|This article is about the current version of DF.|
Needs 10 power.
A screw pump is a small building that can lift liquids (water or magma) from one level below onto the same Z-level as the pump. It is two tiles by one tile in size, and it can be either manually operated by a dwarf with the pump operator job or by being powered by water wheels and/or windmills.
The direction you want the fluid to travel must be chosen at the time of construction. Pumping only occurs in a straight line, and involves a total of 4 tiles in a row - 1) the liquid source, two for the pump, and the output (details below, under Construction).
The "rise" in levels occurs on the first tile, the intake side, from one level below up to the level of the pump*. Pumped fluids can and will flow immediately after being pumped, as normal for that fluid. Pumped fluids will have a pressure equal to the exit z-level - a pump never "forces" water to a higher z-level than the output tile.
Salt water pumped through a pump will desalinate and become drinkable, but only if the cistern has never contained salty water. Stagnant water pumped through a pump will become clean, letting dwarves drink it without getting an unhappy thought and letting doctors clean wounds without causing an infection. As with desalination, this only works if the cistern has never contained stagnant water.
For a basic overview of how the different machine parts work and work together, see machinery.
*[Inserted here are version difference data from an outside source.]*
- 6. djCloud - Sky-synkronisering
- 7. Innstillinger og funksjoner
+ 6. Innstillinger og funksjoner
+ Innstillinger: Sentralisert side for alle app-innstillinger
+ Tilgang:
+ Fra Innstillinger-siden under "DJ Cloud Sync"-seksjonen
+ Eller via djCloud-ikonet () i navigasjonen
Building a screw pump requires an enormous corkscrew, a block, and a pipe section. The construction itself is completed in two stages: first, an architect must bring the materials and prepare a design plan, then a builder (possibly the same dwarf as the architect) with the appropriate labor must assemble the components accordingly. This could be carpentry, metalsmithing, or masonry, depending on the material of the block. The architect and the assembler must have access to the where the light-colored tile will be.
Although the screw itself is only 2 tiles long by 1 tile wide, the entire system must be thought of as 4 tiles long (see diagram, "Basic Side View of a Pump", right). This consists of (left to right)... 1) a liquid-source tile (where the liquid is, -1 z-level below), 2) the lighter-colored "intake" end of the pump itself (where any pump operator stands), 3) the darker-colored "output" end of the pump, and 4) the tile where the liquid will be deposited, which is on the same level as the pump.*
- (* It's easily possible to dig down to let that output liquid drain away, but it starts on the same level as the pump, +1 z-level above where it started. It's also possible to include walls to prevent the liquid from spreading, and this is recommended if you do not have a reliable drain system.)
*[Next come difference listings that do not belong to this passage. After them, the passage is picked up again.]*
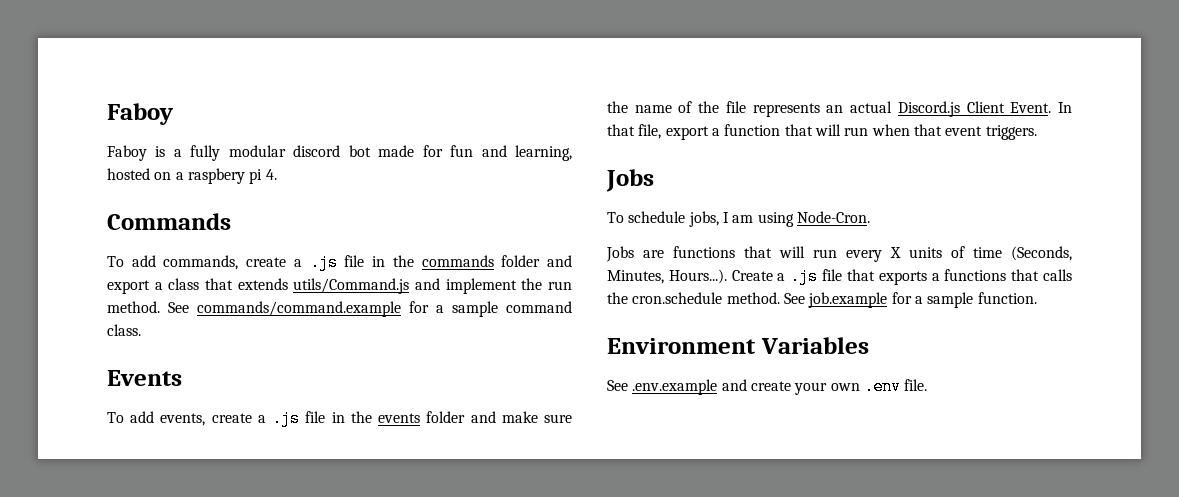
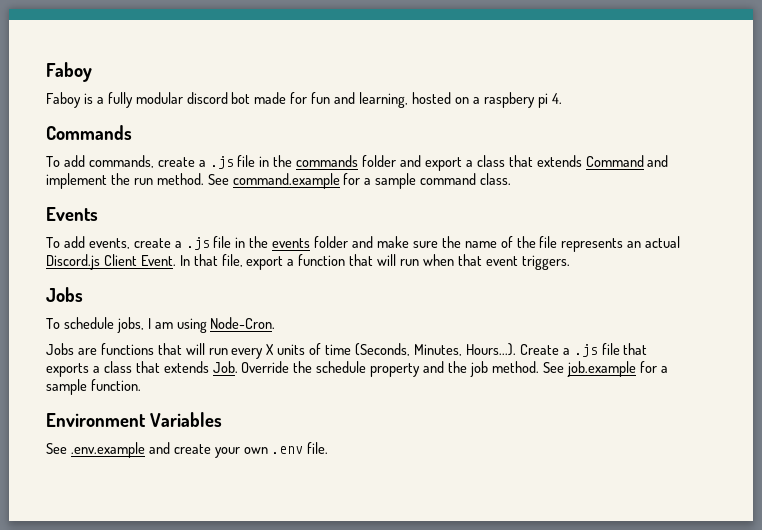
- To add commands, create a .js file in the commands folder and export a class that extends utils/Command.js and implement the run method.
+ To add commands, create a .js file in the commands folder and export a class that extends Command and implement the run method.
- See commands/command.example for a sample command class.
+ See command.example for a sample command class.
- Jobs are functions that will run every X units of time (Seconds, Minutes, Hours...). Create a .js file that exports a functions that calls the cron.schedule method.
+ Jobs are functions that will run every X units of time (Seconds, Minutes, Hours...). Create a .js file that exports a class that extends Job. Override the schedule property and the job method.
To build a pump, use the keys --. It's important to choose the proper orientation for your pump (to specify the source and destination tiles) using the , , , or keys, with text at the top of the sub-menu changing to confirm your choice. The default (as shown above in the sidebar), "pumps from the north" (top). The light green X must be next to the liquid source and the dark green X is where the liquid exits the pump.
The two-tone green graphic shown at the very top-right of this page "pumps from the north" (top) to the south (bottom), and is closer to what you will see in-game. If pumped manually, the pump operator stands on the light-colored tile, as the dark-colored tile is impassable. Orientation is visible after placement by using uery over or near that pump, or during placement. Orientation of a pump cannot be changed after being constructed, but, as with any building, it can be deconstructed into its component parts and rebuilt with a new orientation, and/or a new location.
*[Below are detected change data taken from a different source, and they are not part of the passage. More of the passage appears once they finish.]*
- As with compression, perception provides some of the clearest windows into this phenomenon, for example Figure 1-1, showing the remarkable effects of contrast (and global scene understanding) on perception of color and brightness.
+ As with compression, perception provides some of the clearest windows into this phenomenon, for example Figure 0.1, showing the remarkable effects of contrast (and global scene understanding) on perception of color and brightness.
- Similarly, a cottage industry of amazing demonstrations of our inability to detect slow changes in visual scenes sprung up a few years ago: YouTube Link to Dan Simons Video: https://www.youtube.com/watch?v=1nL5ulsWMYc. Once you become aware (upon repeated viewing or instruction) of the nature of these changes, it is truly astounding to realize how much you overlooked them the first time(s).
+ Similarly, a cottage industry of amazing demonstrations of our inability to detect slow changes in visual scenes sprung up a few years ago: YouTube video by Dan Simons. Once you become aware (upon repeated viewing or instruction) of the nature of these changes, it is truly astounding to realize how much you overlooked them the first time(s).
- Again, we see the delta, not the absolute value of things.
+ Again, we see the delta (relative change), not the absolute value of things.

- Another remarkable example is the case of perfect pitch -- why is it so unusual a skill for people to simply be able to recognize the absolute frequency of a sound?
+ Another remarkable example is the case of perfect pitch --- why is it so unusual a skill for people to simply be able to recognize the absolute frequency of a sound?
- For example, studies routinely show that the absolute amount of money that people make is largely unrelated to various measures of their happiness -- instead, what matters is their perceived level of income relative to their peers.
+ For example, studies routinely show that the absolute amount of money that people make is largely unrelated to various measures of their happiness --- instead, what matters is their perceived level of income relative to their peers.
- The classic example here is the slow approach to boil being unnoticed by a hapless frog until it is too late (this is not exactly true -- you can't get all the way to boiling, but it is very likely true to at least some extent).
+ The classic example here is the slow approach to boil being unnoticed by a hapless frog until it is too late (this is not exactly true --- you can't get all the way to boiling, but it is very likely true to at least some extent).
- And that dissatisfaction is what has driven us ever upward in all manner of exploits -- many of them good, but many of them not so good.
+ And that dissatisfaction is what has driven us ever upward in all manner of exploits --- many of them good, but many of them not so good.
Having specified the direction of travel, you must ensure that the source side of the pump is placed adjacent to and above (in the z-axis) a liquid. That end of the pump is not directly over the source - it is one level above but adjacent to it. The screw pump will draw the liquid up from below its level, and distribute it out of the other side of the pump.
Construction of a screw pump can be prohibited with a "needs screw trap component" message if your enormous corkscrews are in a bin which has any current tasks attached to it (such as the relocation of a newly constructed corkscrew, or a military member moving a weapon). One workaround is to create a separate weapon stockpile for your corkscrews, and for best effectiveness, disallow the use of bins in that stockpile. This will force your corkscrew storage to work as smoothly (and space-consumingly) as a furniture stockpile.
- Dwarves must be able to access and stand on the light tile of the pump in order to build the pump and then to be able to operate the pump manually.
- This light pump tile is the input, and also is where a pump operator will stand (if the pump is not powered mechanically). Liquids to be pumped must be 1 level below the (empty) area adjacent to this tile.
- The source of the pump tile must be directionally adjacent to the "Open Space" or "Downward Ramp" that is directly above a source of liquid. The adjacent space cannot be a floor, stairway or wall suspended over water. Screw pumps can pull water through a grate, floor bars, or a constructed fortification on the Z-level below.
- The dark pump tile is on the output side. Liquids will appear in the tile adjacent to this.
- The dark pump tile blocks liquid flow and creature movement, and can be built between wall segments to create a solid barrier. The light tile of the pump does not block flow or movement.
- Pumps can also be used in conjunction with a water wheel or a windmill to become self-powered.
- Active mechanisms connected to the pump will automatically start the pump; to prevent this either restrict liquid flow using floodgates or hatches, or put in a gear assembly linked to a lever to disconnect the power.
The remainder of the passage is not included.